Getting to know the internal structure of the leaf blade will help you better understand the importance of green leaves in plant life.

Skin structure

The top and bottom of the sheet are covered with a thin transparent peel, its cells protect the leaf from damage and drying out. Among the colorless and transparent cells of the skin, there are guard cells located in pairs, the cytoplasm of which contains green plastids - chloroplasts. There is a gap between them. These cells and the gap between them are called stomata(Fig. 51). Through stomatal fissure Air enters the leaf and water evaporates.

In most species, stomata are located mainly on the skin of the underside of the leaf blade. On the leaves of aquatic species floating on the surface of the water, stomata are found only on the upper side of the leaf, and on underwater leaves there are no stomata at all.

The structure of the leaf pulp

Under the skin is leaf pulp, consisting of cells of the main tissue (Fig. 52); 2-3 layers immediately adjacent to the upper skin are formed by elongated cells tightly adjacent to each other. They resemble columns of almost the same size, so the upper part of the main leaf tissue is called columnar. There are especially many chloroplasts in the cytoplasm of these cells.

Beneath the columnar tissue lie more rounded or irregularly shaped cells. They do not fit tightly to each other. The intercellular spaces are filled with air. There are fewer chloroplasts in these cells than in the cells of columnar tissue. These cells form spongy tissue.

Structure of leaf veins

If you examine a cross section of a leaf blade under a microscope, you can see conductive leaf bundles- veins consisting of vessels, sieve tubes and fibers (see Fig. 52). Strongly elongated cells with thick walls - fibers - give the sheet strength. By vessels water and dissolved in it move minerals.
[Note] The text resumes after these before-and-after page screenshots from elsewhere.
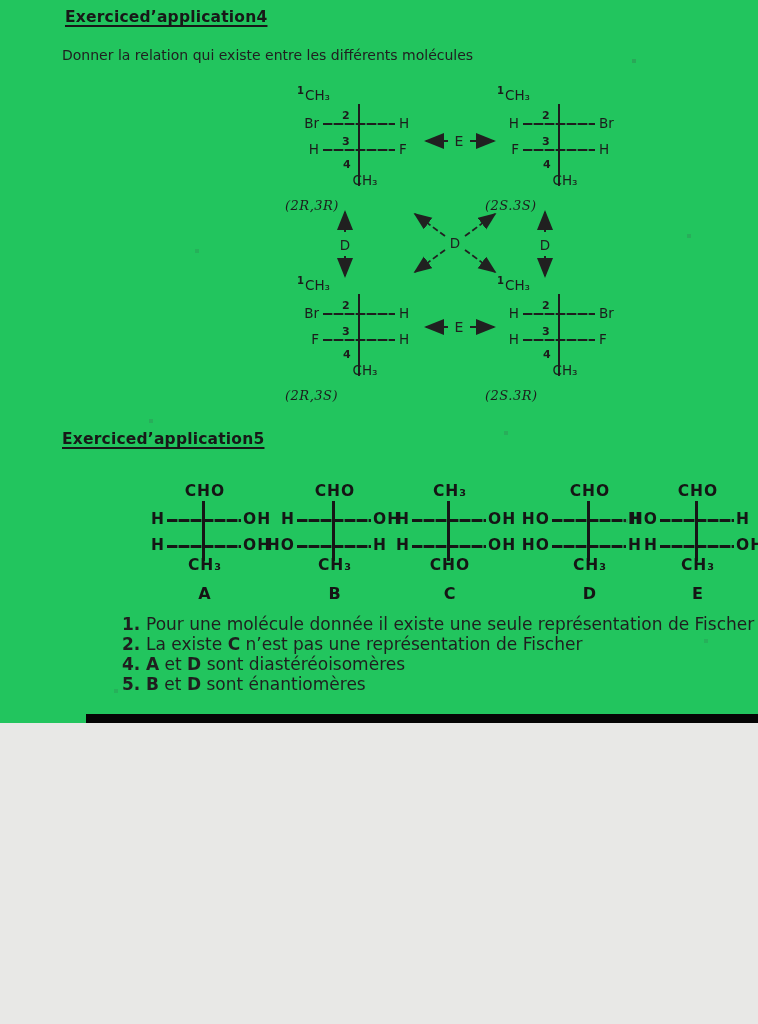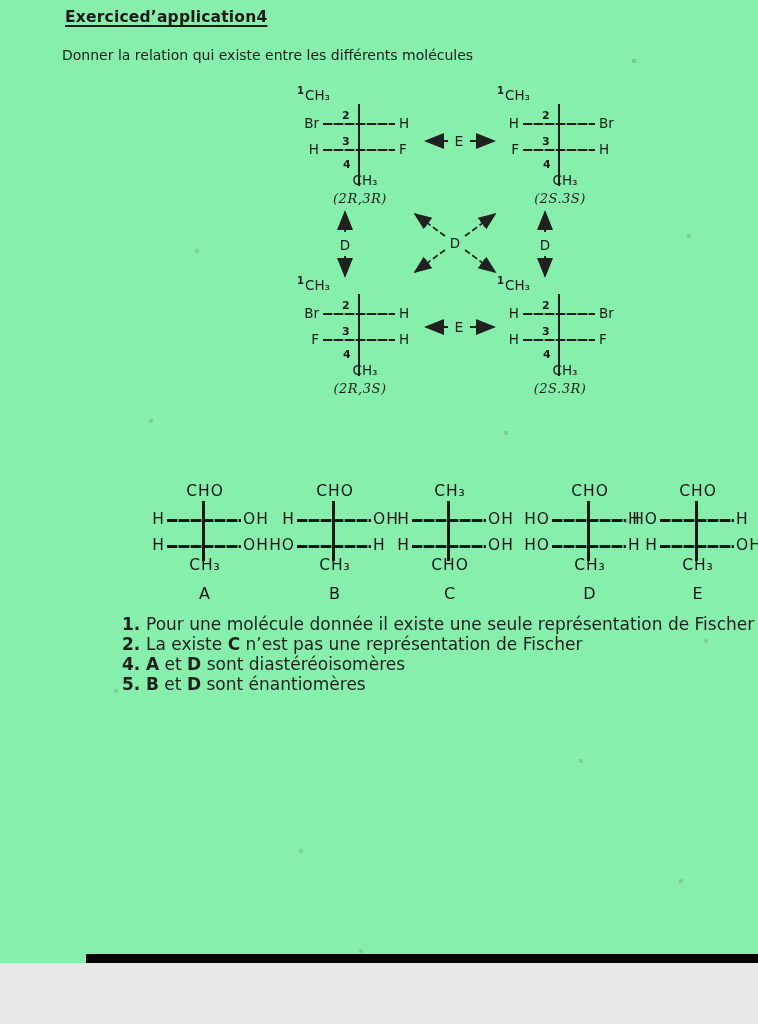--- a/index.html
+++ b/index.html
@@ -3,7 +3,7 @@
 <meta charset="utf-8">
 <style>
   html,body{margin:0;padding:0;background:#e8e8e6;}
-  .page{position:relative;width:758px;height:963px;background:#86efac;overflow:hidden;
+  .page{position:relative;width:758px;height:723px;background:#22c55e;overflow:hidden;
         font-family:"DejaVu Sans","Liberation Sans",sans-serif;color:#1c1c1c;}
 
   

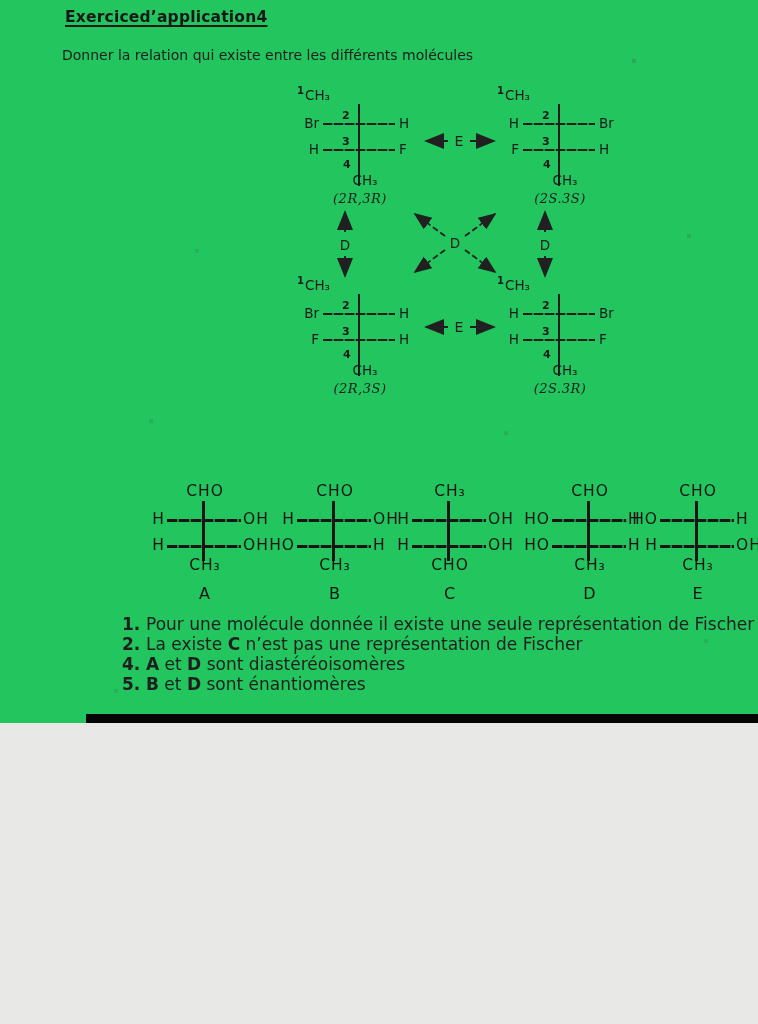--- a/index.html
+++ b/index.html
@@ -27,7 +27,7 @@
                 background:repeating-linear-gradient(90deg,#1d1d1d 0 9px,rgba(29,29,29,.35) 9px 11px);}
   .fmol4 .bnum{position:absolute;left:58px;top:66px;font-size:11px;font-weight:700;}
   .fmol4 .bot{position:absolute;top:80px;left:0;width:100%;text-align:center;padding-left:10px;box-sizing:border-box;}
-  .fmol4 .stereo{position:absolute;top:99px;left:0;width:100%;text-align:center;
+  .fmol4 .stereo{position:absolute;top:106px;left:0;width:100%;
                  font-family:"DejaVu Serif","Liberation Serif",serif;font-style:italic;font-size:13px;letter-spacing:.5px;}
   #mol-tl{left:285px;top:92px;}   #mol-tr{left:485px;top:92px;}
   #mol-bl{left:285px;top:282px;}  #mol-br{left:485px;top:282px;}

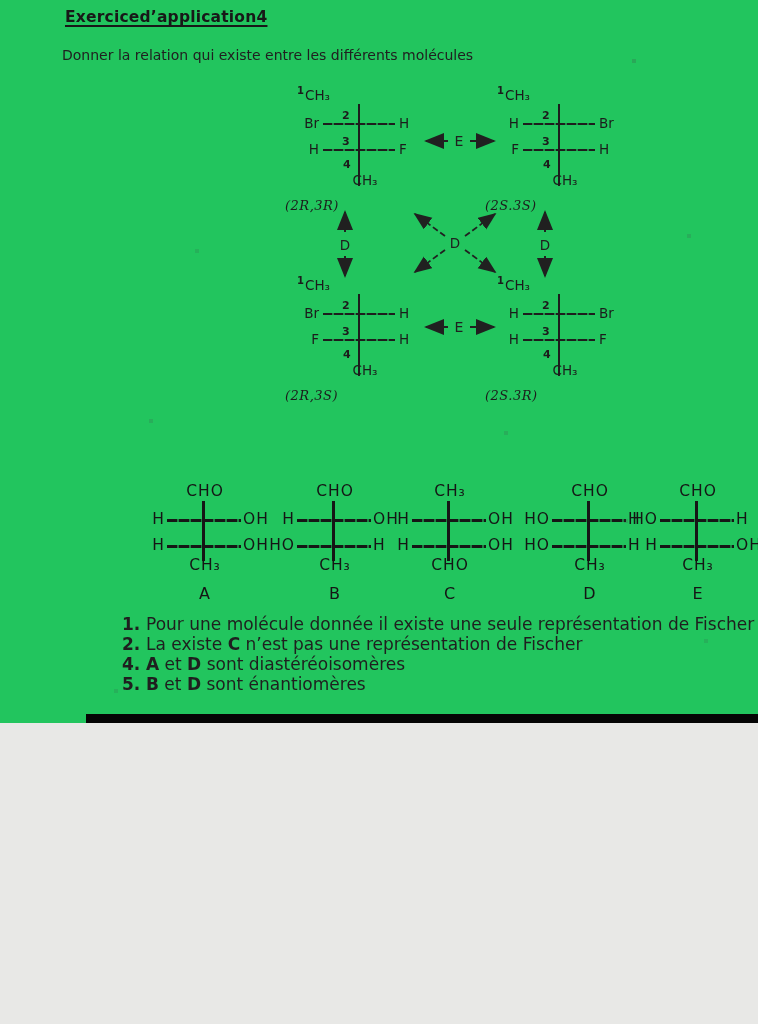--- a/index.html
+++ b/index.html
@@ -192,6 +192,7 @@
     <text x="50" y="42" font-size="13.5" text-anchor="middle">D</text>
   </svg>
 
+  <div class="ex-title" id="title5">Exerciced’application5</div>
 
   <div class="fmol5" id="mol-a">
       <div class="vline"></div>

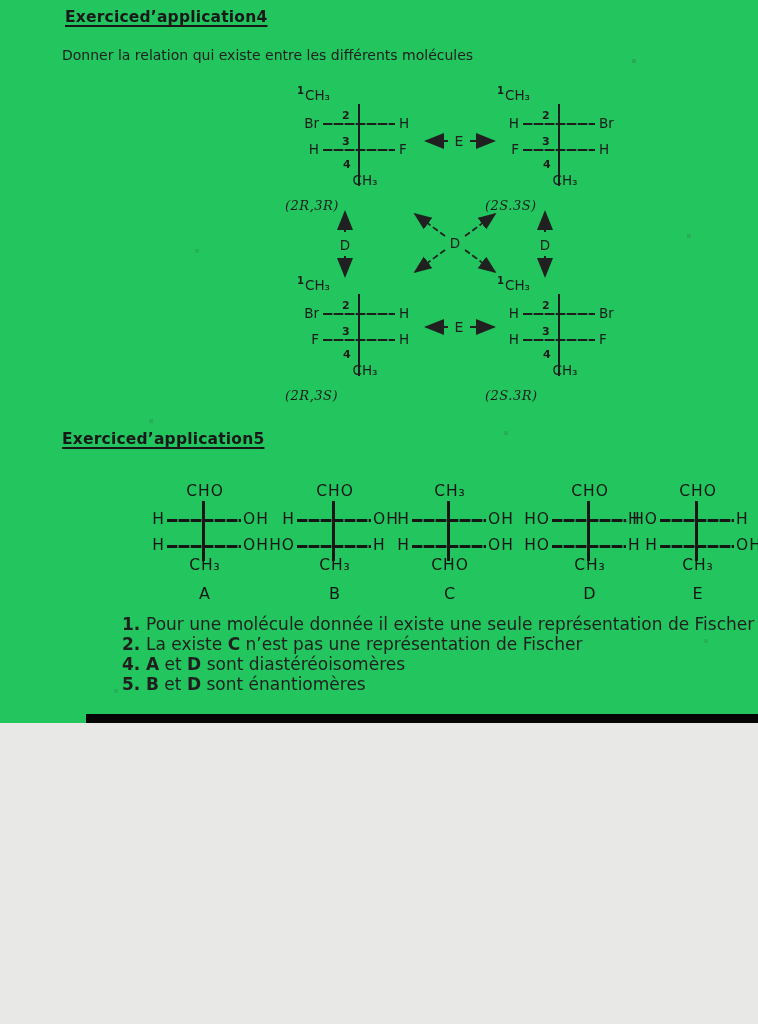--- a/index.html
+++ b/index.html
@@ -33,7 +33,7 @@
   #mol-bl{left:285px;top:282px;}  #mol-br{left:485px;top:282px;}
 
   
-  .fmol5{position:absolute;width:140px;height:118px;font-size:15.5px;font-weight:400;letter-spacing:1px;color:#151515;}
+  .fmol5{position:absolute;width:140px;height:118px;font-size:15.5px;font-weight:700;letter-spacing:1px;color:#151515;}
   .fmol5 .vline{position:absolute;left:67px;top:15px;width:2.5px;height:60px;background:#161616;}
   .fmol5 .top{position:absolute;top:-4px;left:0;width:100%;text-align:center;}
   .fmol5 .cross{position:absolute;left:0;width:100%;height:0;}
Sieve tubes, unlike vessels, are formed by living long cells. The transverse partitions between them are pierced by narrow channels and look like sieves. Solutions of organic substances move through sieve tubes from the leaves to the roots.

The shape, size and structure of the leaves largely depend on the living conditions of the plants.

Leaves and humidity factor

The leaves of plants in humid places are usually large, with big amount stomata A lot of moisture evaporates from the surface of these leaves. Such plants include monstera, ficus, and begonia, which are often grown in rooms.

The leaves of plants in arid places are small in size and have adaptations that reduce evaporation. These are dense pubescence, a waxy coating, a relatively small number of stomata, etc. Some plants (aloe, agave) have soft and succulent leaves. They store water.

Leaves and lighting conditions

The leaves of shade-tolerant plants have only 2-3 layers of rounded cells, loosely adjacent to each other. Large chloroplasts are located in them so that they do not shade each other. Shadow leaves, as a rule, are thinner and have a dark green color, as they contain more chlorophyll.

In plants in open areas, the leaf pulp has several layers tightly adjacent to each other. columnar cells. They contain less chlorophyll, so they are lighter in color. Both leaves can sometimes be found in the crown of the same tree.

In the process of adapting to conditions environment The leaves of some plants have changed because they began to play a role that is not characteristic of typical leaves. For example, in barberry, some of the leaves have changed into spines (Fig. 53). They turned into spines and leaves of cacti: they evaporate less moisture and protect plants from being eaten by animals. In peas, the upper parts of the leaves are turned into tendrils. They serve to maintain the plant stem in an upright position.